* Required action
Report, from the records below, every line where the word "Quentin" appears.

[Dataset entries]
-----
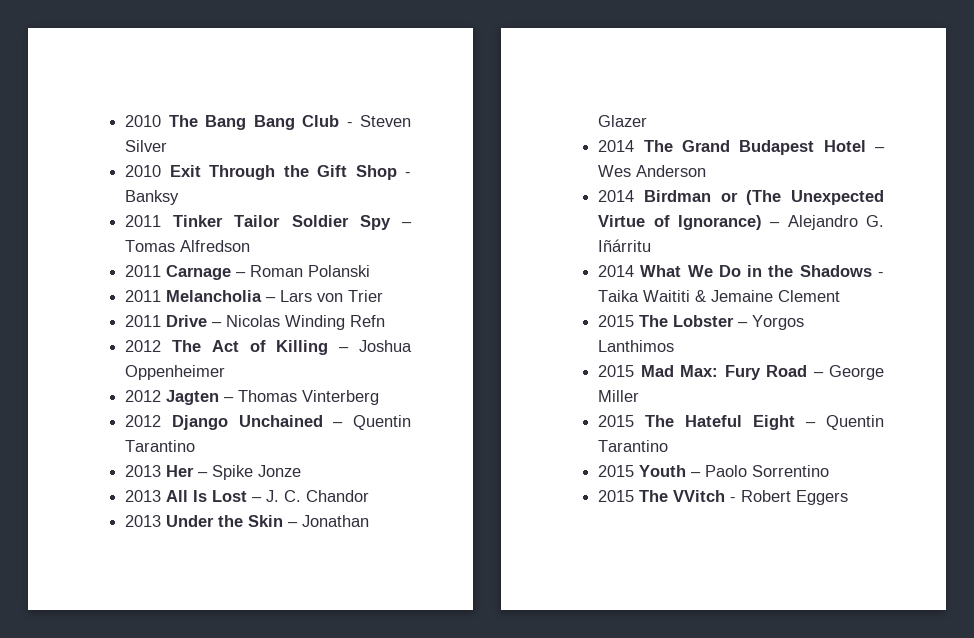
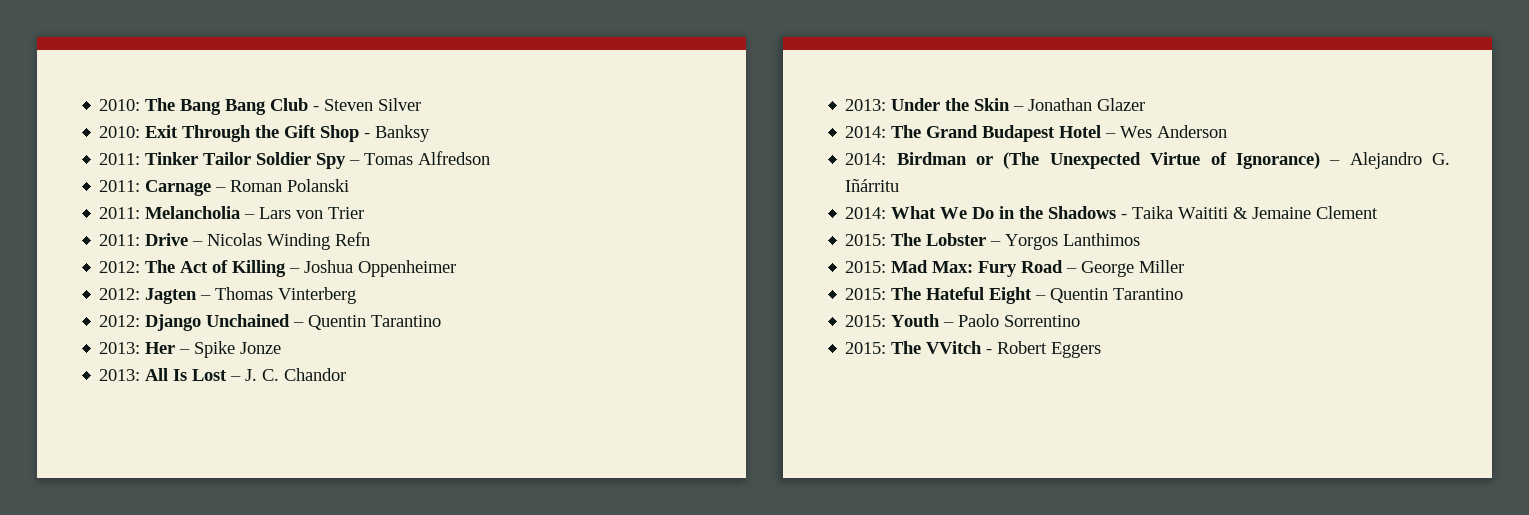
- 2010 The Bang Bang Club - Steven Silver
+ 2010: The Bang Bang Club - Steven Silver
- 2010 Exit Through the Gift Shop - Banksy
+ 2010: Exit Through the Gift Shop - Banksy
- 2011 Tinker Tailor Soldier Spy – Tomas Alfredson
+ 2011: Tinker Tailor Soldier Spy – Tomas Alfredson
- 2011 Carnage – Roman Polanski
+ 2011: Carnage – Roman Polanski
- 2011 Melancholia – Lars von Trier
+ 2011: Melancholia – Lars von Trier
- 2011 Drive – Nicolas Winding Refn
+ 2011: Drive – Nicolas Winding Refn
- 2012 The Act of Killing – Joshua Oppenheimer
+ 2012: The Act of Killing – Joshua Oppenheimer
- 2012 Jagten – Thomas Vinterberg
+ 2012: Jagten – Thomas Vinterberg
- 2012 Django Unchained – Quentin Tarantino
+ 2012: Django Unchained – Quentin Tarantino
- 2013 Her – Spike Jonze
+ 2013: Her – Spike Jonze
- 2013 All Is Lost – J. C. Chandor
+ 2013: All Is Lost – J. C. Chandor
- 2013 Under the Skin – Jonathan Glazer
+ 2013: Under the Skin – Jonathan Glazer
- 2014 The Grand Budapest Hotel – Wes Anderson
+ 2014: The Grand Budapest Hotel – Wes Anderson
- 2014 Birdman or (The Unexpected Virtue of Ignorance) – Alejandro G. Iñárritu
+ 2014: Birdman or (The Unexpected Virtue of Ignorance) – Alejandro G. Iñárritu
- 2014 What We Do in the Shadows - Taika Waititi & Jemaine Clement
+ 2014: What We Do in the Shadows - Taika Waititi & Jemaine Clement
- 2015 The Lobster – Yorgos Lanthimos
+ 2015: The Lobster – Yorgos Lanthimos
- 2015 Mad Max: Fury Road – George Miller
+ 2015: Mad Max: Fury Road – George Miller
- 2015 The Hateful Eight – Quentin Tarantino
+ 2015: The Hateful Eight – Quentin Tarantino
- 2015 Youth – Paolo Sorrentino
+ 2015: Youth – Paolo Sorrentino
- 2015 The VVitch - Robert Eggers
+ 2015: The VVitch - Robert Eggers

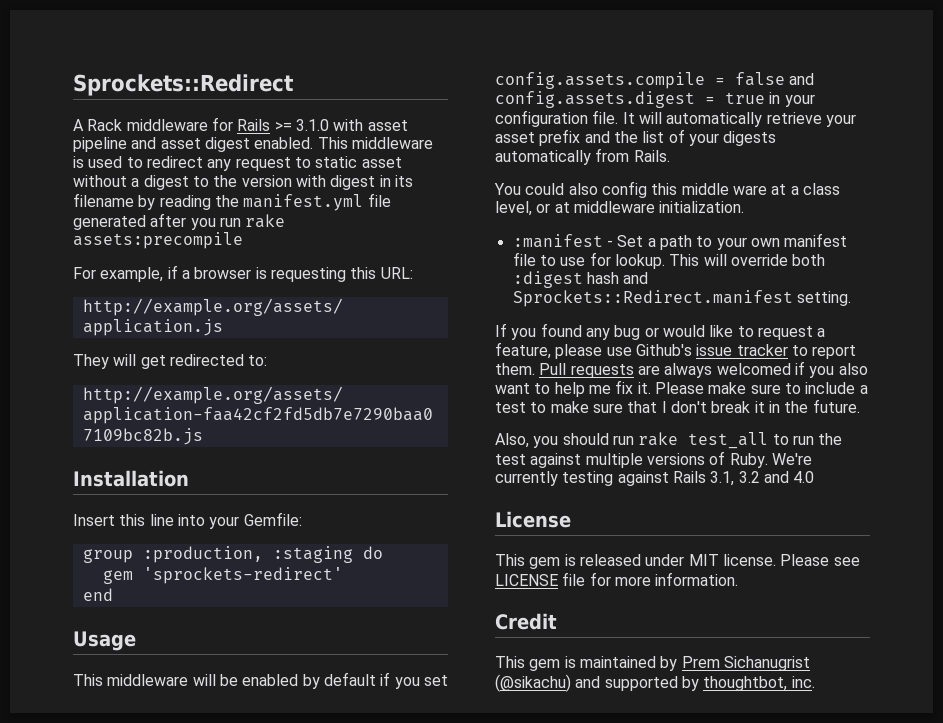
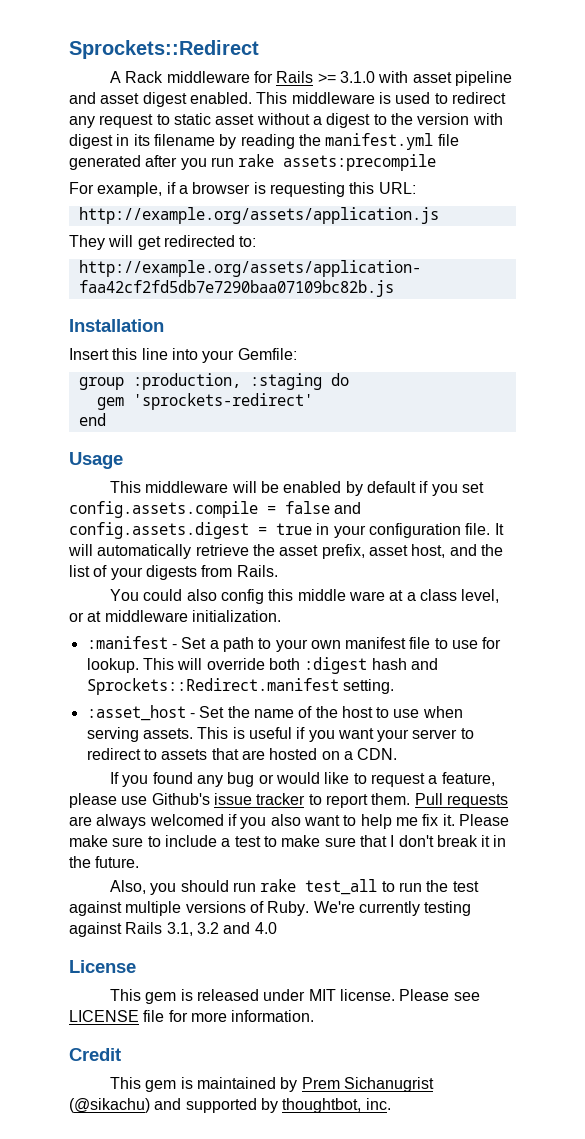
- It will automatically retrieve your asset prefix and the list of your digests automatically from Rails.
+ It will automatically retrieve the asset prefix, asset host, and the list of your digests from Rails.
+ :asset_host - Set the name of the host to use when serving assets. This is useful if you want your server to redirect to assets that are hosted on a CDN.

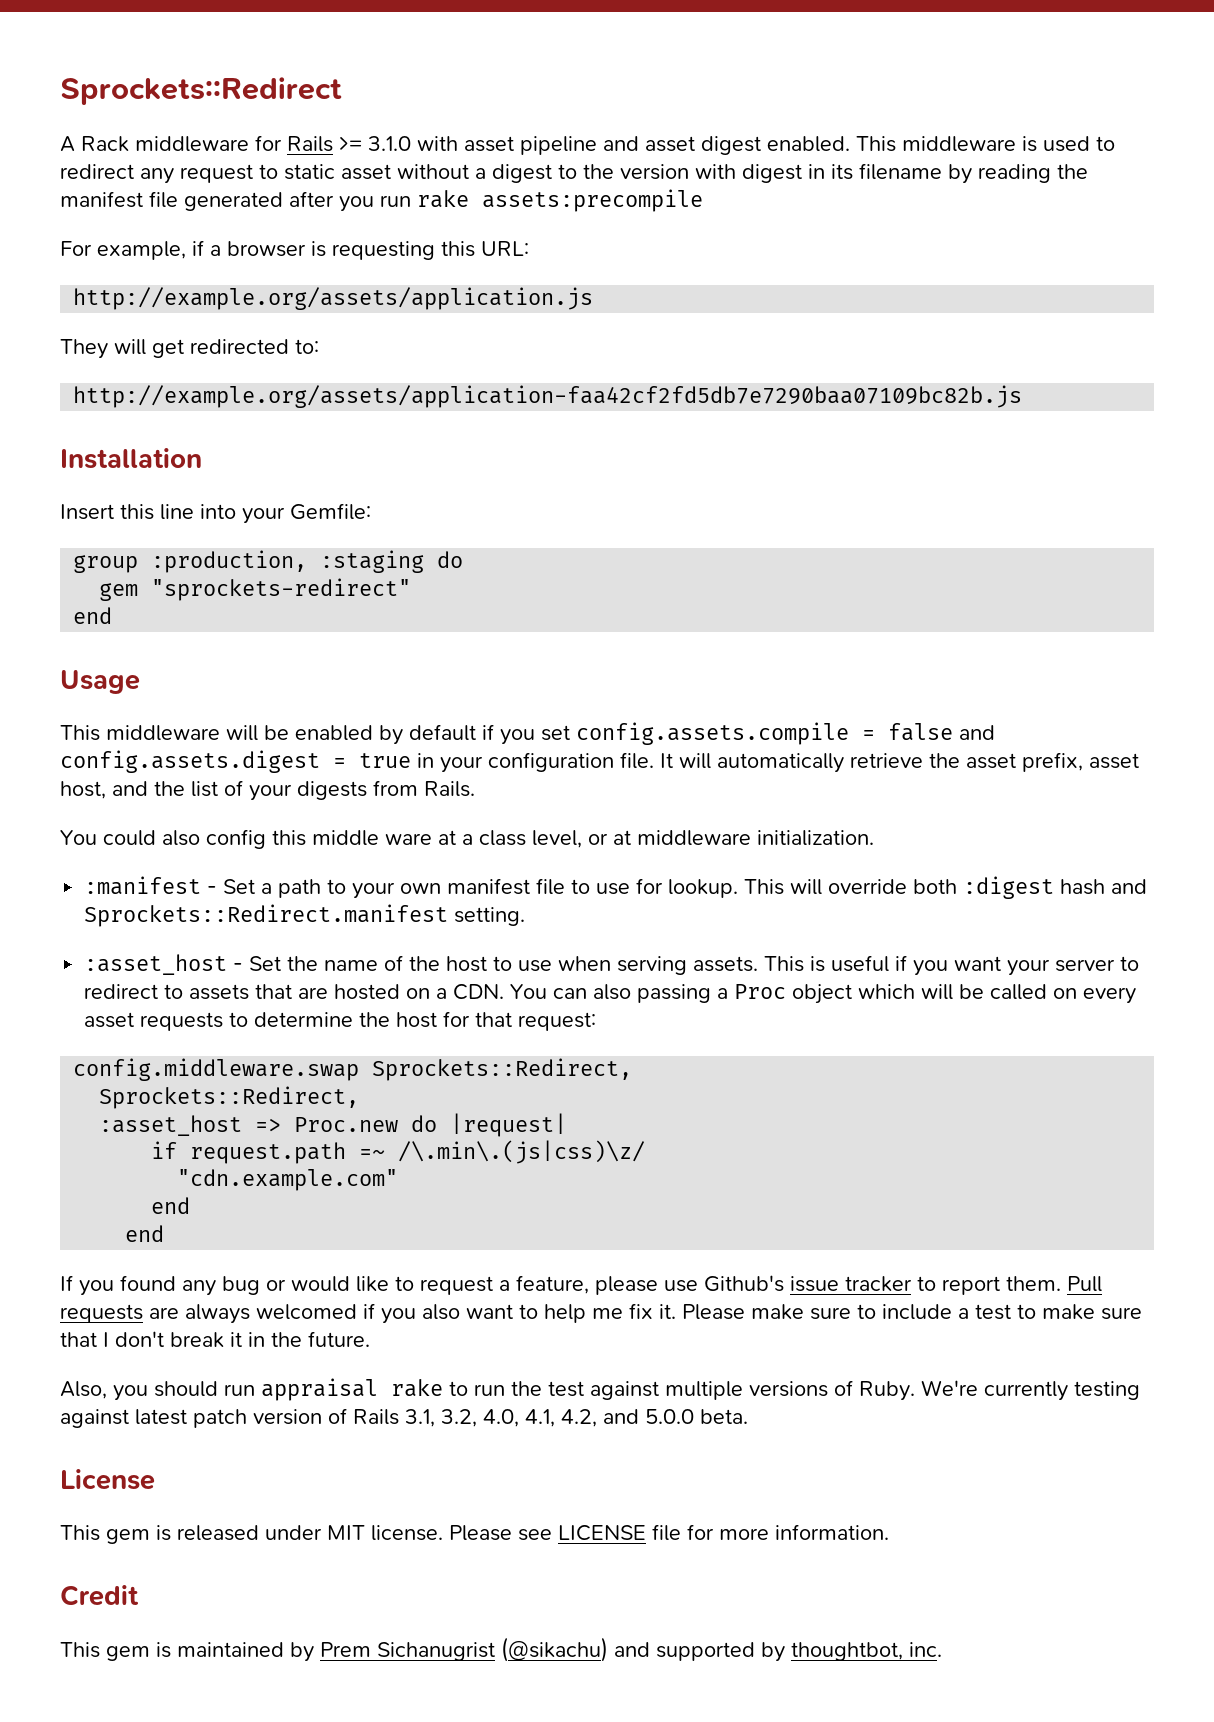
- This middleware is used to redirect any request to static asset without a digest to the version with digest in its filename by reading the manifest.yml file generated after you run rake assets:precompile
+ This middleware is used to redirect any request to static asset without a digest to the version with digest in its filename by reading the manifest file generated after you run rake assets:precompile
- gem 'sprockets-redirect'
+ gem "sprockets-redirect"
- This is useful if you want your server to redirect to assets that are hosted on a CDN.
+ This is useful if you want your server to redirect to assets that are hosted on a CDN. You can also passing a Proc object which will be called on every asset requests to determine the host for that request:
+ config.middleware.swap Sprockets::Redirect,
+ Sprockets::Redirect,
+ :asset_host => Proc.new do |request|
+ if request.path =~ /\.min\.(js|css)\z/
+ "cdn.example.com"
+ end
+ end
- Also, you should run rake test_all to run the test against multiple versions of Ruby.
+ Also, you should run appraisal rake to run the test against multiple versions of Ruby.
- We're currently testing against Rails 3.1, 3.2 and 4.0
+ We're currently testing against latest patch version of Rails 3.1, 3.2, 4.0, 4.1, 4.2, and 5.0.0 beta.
-----
* Problem solution
- 2012 Django Unchained – Quentin Tarantino
+ 2012: Django Unchained – Quentin Tarantino
- 2015 The Hateful Eight – Quentin Tarantino
+ 2015: The Hateful Eight – Quentin Tarantino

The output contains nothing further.